- Theatrical release poster
- French: Les gardiennes
- Directed by: Xavier Beauvois
- Written by: Xavier Beauvois
- Produced by: Sylvie Pialat Benoît Quainon
- Starring: Nathalie Baye
- Cinematography: Caroline Champetier
- Edited by: Marie-Julie Maille
- Music by: Michel Legrand
- Distributed by: Pathé
- Release dates: 8 September 2017 (TIFF); 6 December 2017 (France);
- Running time: 138 minutes
- Country: France
- Language: French
- Budget: $10.5 million
- Box office: $4,167,608

= The Guardians (2017 film) =

2017 film

The Guardians (Les gardiennes, "The female guardians") is a 2017 French drama film directed and written by Xavier Beauvois. It was screened in the Special Presentations section at the 2017 Toronto International Film Festival.

==Plot==
The film is set on a farm in the Limousin region of central France during, and just after, the First World War. With her two sons Georges and Constant, and son-in-law, Clovis, serving in the army, Hortense Sandrail employs Francine Riant, a young woman brought up in an orphanage to help on the farm. Her daughter Solange also lives on the farm but she mainly works in the house.

Clovis returns briefly and is a changed man. Later he becomes a prisoner of war. Francine shares a room with young Marguerite, who is in love with Georges, who also visits her whilst on leave. Georges, however, is attracted to Francine and asks her to write to him when he returns to the front. She does, but Marguerite comes across the letters and is angry.

Constant dies in the war.

Americans set up base nearby and trade with the farm. One man appears to have an affair with Solange and gossip starts in the village about women on the farm.

Georges has sex with Francine and she expects their relationship to deepen.

Hortense searches for her daughter and sees something suspicious in the woods.
Just as he is leaving for the front, Georges sees Francine struggling to free herself from the attentions of a young American soldier and believes her to be unfaithful to him. When Georges returns to the front Hortense chooses to tell him that Francine is a hussy. He says she should be sacked if that is the case.

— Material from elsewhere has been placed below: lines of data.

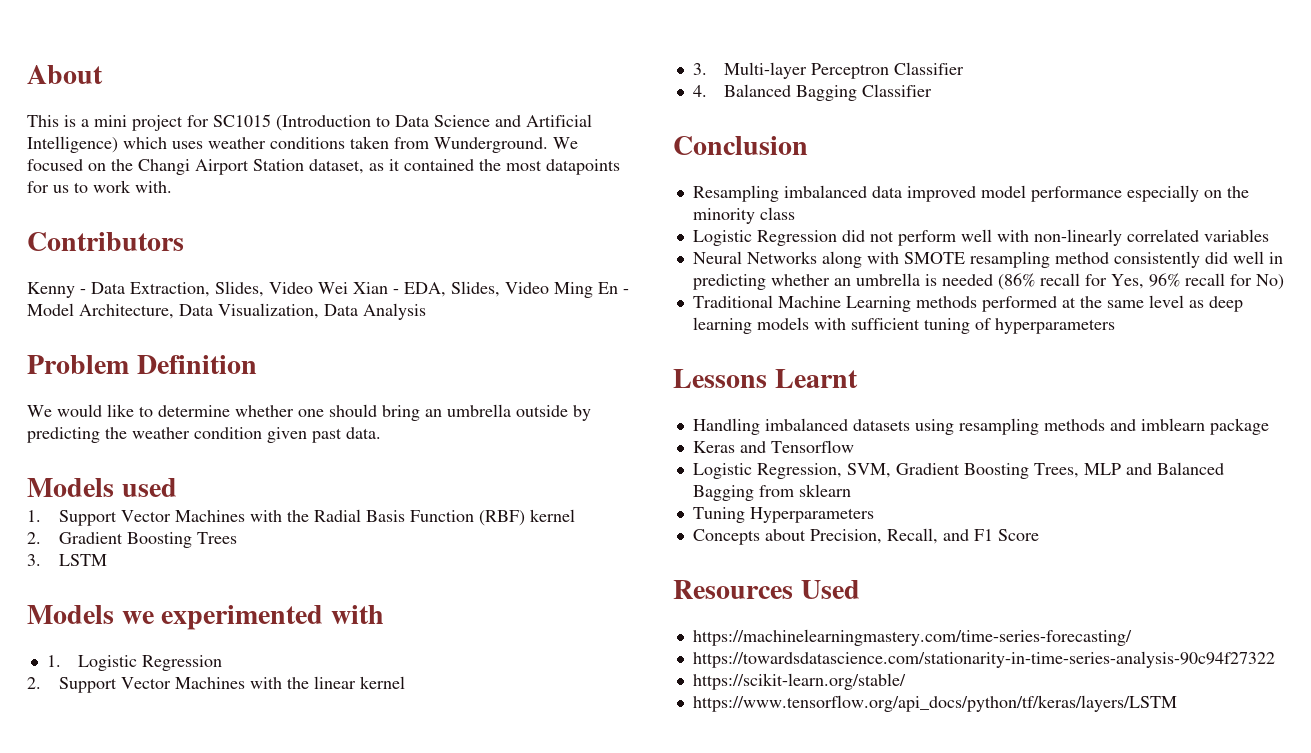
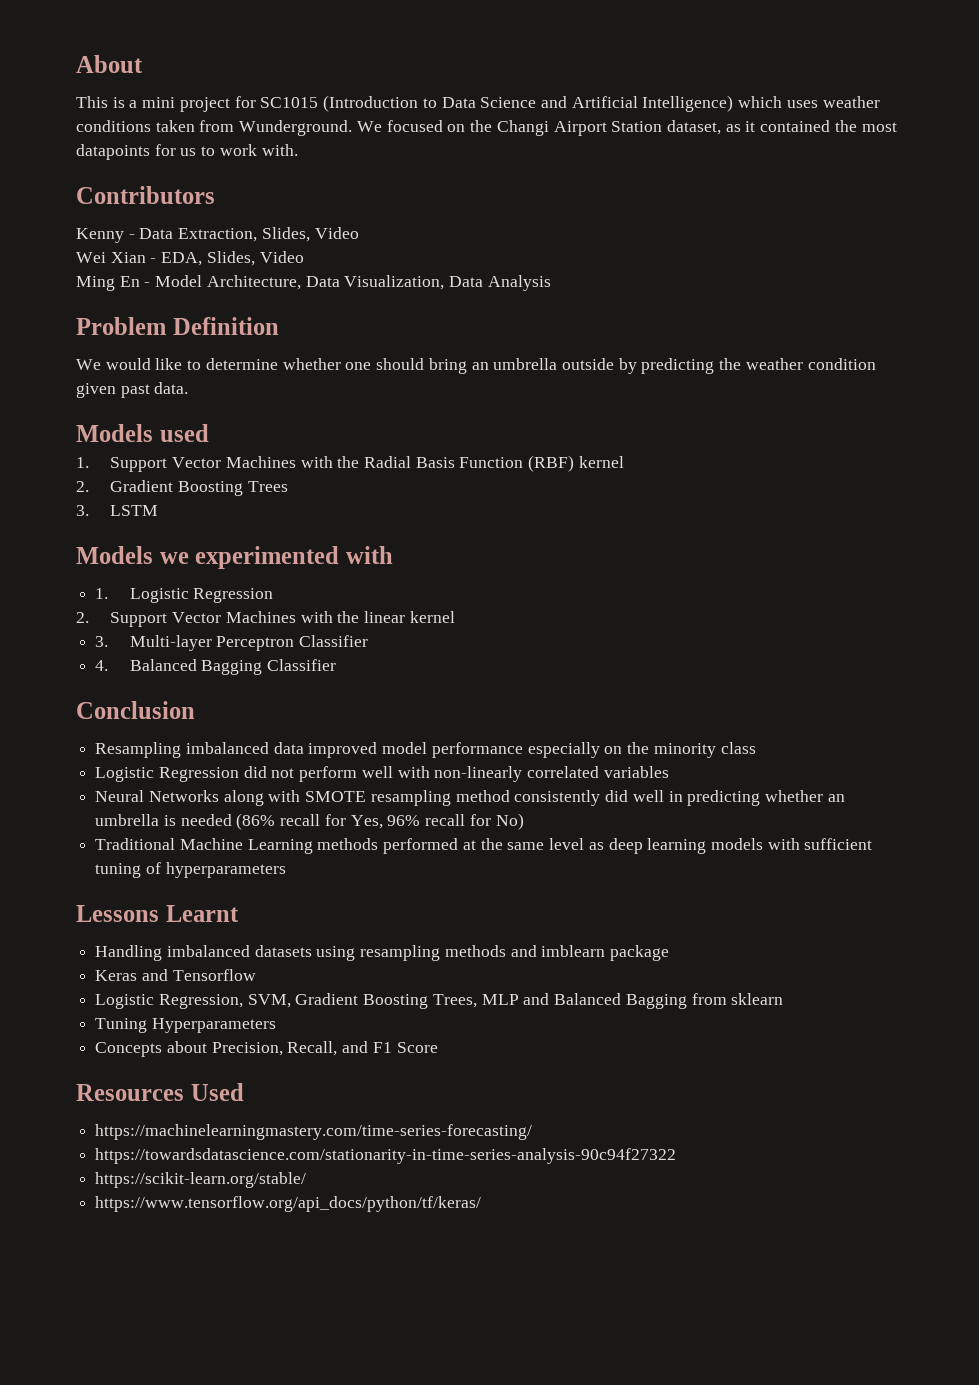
(313, 288) none -> (359, 233) //
(549, 288) none -> (304, 257) //
[692,695,1177,712] https://www.tensorflow.org/api_docs/python/tf/keras/layers/LSTM -> [95,1196,482,1212] https://www.tensorflow.org/api_docs/python/tf/keras/

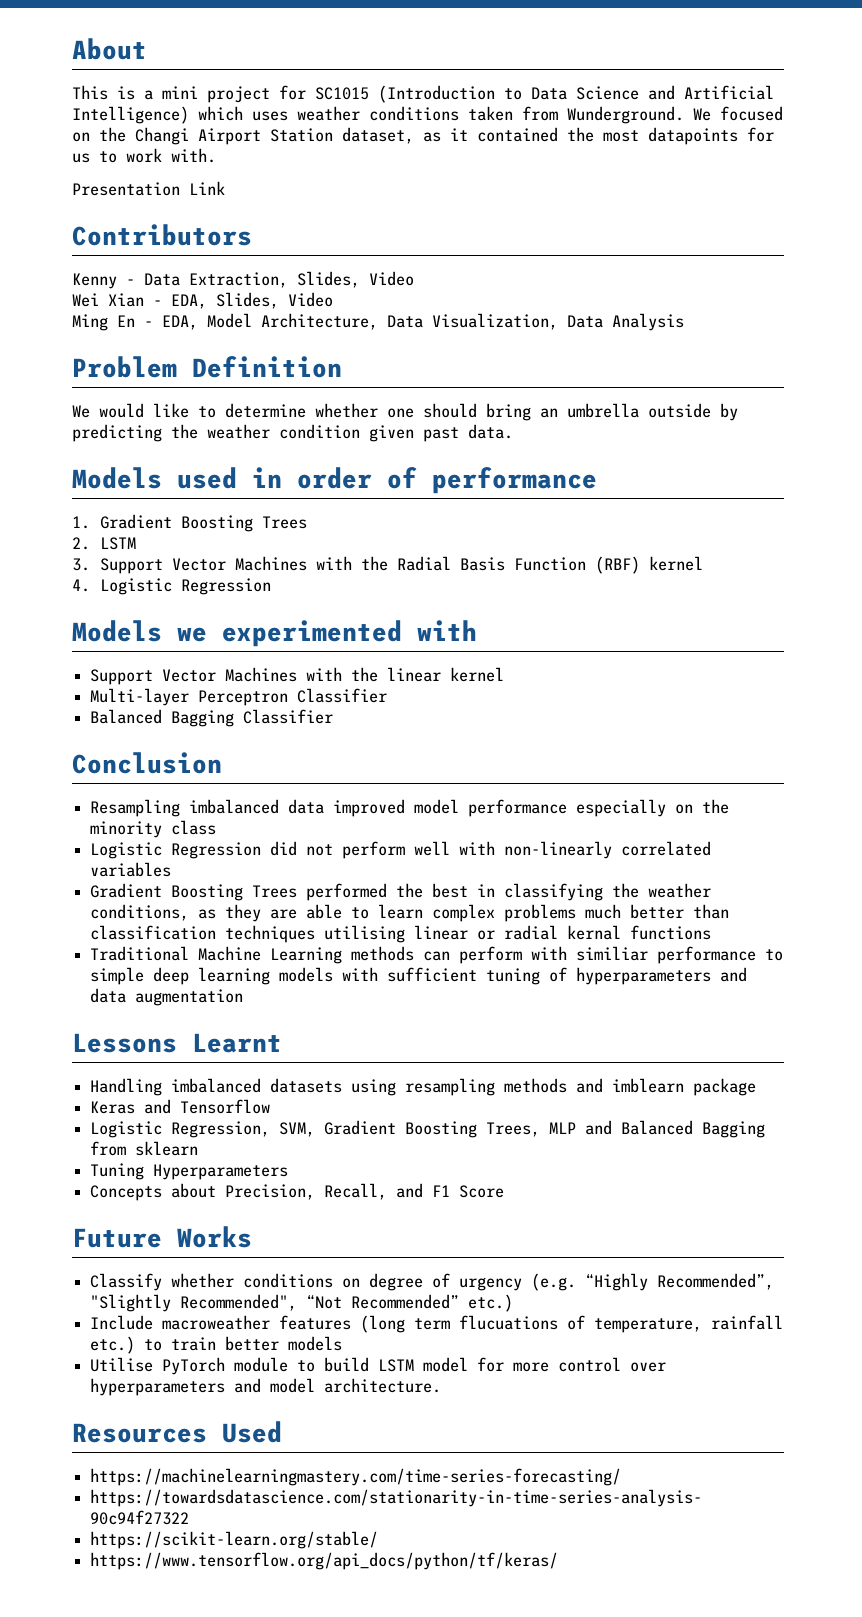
(298, 150) none -> [72,181,225,196] // Presentation Link
(151, 284) none -> [162,315,198,330] EDA,
[76,457,89,468] // 1. -> [252,467,597,494] [72,514,307,532] [72,537,136,550] [72,558,90,571] in order of performance // 1. Gradient Boosting Trees // 2. LSTM // 3.
[76,480,288,496] [76,505,159,516] 2. Gradient Boosting Trees // 3. LSTM -> [72,578,271,595] 4. Logistic Regression
[95,588,274,603] [76,612,89,623] 1. Logistic Regression // 2. -> (477, 630) none
[95,636,109,647] 3. -> (505, 674) none
[95,660,109,671] 4. -> (388, 695) none
[95,790,845,806] [95,813,524,830] [95,838,604,854] Neural Networks along with SMOTE resampling method consistently did well in predicting whether an umbrella is needed (86% recall for Yes, 96% recall for No) // Traditional Machine Learning methods performed at the same level as -> [90,883,712,901] [90,904,730,922] [90,925,712,943] [90,946,784,964] [90,967,145,985] Gradient Boosting Trees performed the best in classifying the weather conditions, as they are able to learn complex problems much better than classification techniques utilising linear or radial kernal functions // Traditional Machine Learning methods can perform with similiar performance to simple
(286, 870) none -> [720,967,748,982] [90,988,244,1006] and data augmentation
(438, 1047) none -> [72,1226,252,1248] [90,1273,775,1291] [90,1294,514,1312] [90,1315,784,1333] [90,1336,343,1354] [90,1357,667,1375] [90,1378,442,1396] // Future Works // Classify whether conditions on degree of urgency (e.g. “Highly Recommended”, "Slightly Recommended", “Not Recommended” etc.) // Include macroweather features (long term flucuations of temperature, rainfall etc.) to train better models // Utilise PyTorch module to build LSTM model for more control over hyperparameters and model architecture.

Hortense sacks Francine, offering a reference and two months' pay. Francine wants to know why as she has worked hard for two years and done nothing wrong. She says this must be because Hortense wants Georges to marry Marguerite. Hortense confronts Solange about what she saw in the woods. Solange says she and the American only kissed. She thought of her husband and could not do more. Solange says Hortense was cruel to sack Francine but Hortense says she did so to protect her reputation as gossip was flying round the village.

Francine gets a job with a woman and makes charcoal. The woman notices that Francine is pregnant.
Eventually, Francine writes to Hortense to say that Georges has not replied to her letters and that she is to have his child. Hortense burns the letter.

Georges returns from the front and is met by his mother and Marguerite. Meantime, Francine has the baby and cuts her long red hair into a bob. The baby is baptised. The man from the Council who passed on her school certificate and an allowance when she left the orphanage, is a godparent. Hortense sees them leave the church in a carriage and appears taken aback.

Clovis returns. The Americans left behind machinery which Hortense and Solange bought. Clovis is impressed. Georges and Clovis argue over who will do what - cultivate the fields or the woods. Solange is angry as this was Constant's land and he is dead with no grave and all his brothers can do is argue. Hortense says the old life is returning: the children bicker and she likes it that way.

By 1920, Francine is singing with a local band. A man in the crowd is captivated.

==Cast==
- Nathalie Baye as Hortense
- Iris Bry as Francine
- Laura Smet as Solange
- Cyril Descours as Georges
- Gilbert Bonneau as Henri
- Olivier Rabourdin as Clovis
- Nicolas Giraud as Constant

==Reception==
As of June 2020, on review aggregator website Rotten Tomatoes, the film holds an approval rating of 95%, based on 56 reviews, and an average rating of 7.6/10. The website's critical consensus reads, "The Guardians proves that the oft-unraveled canvas of World War I still has fresh stories to tell — and adds another gorgeously filmed entry to Xavier Beauvois' filmography." On Metacritic, the film has a weighted average score of 81 out of 100, based on 15 critics, indicating "universal acclaim".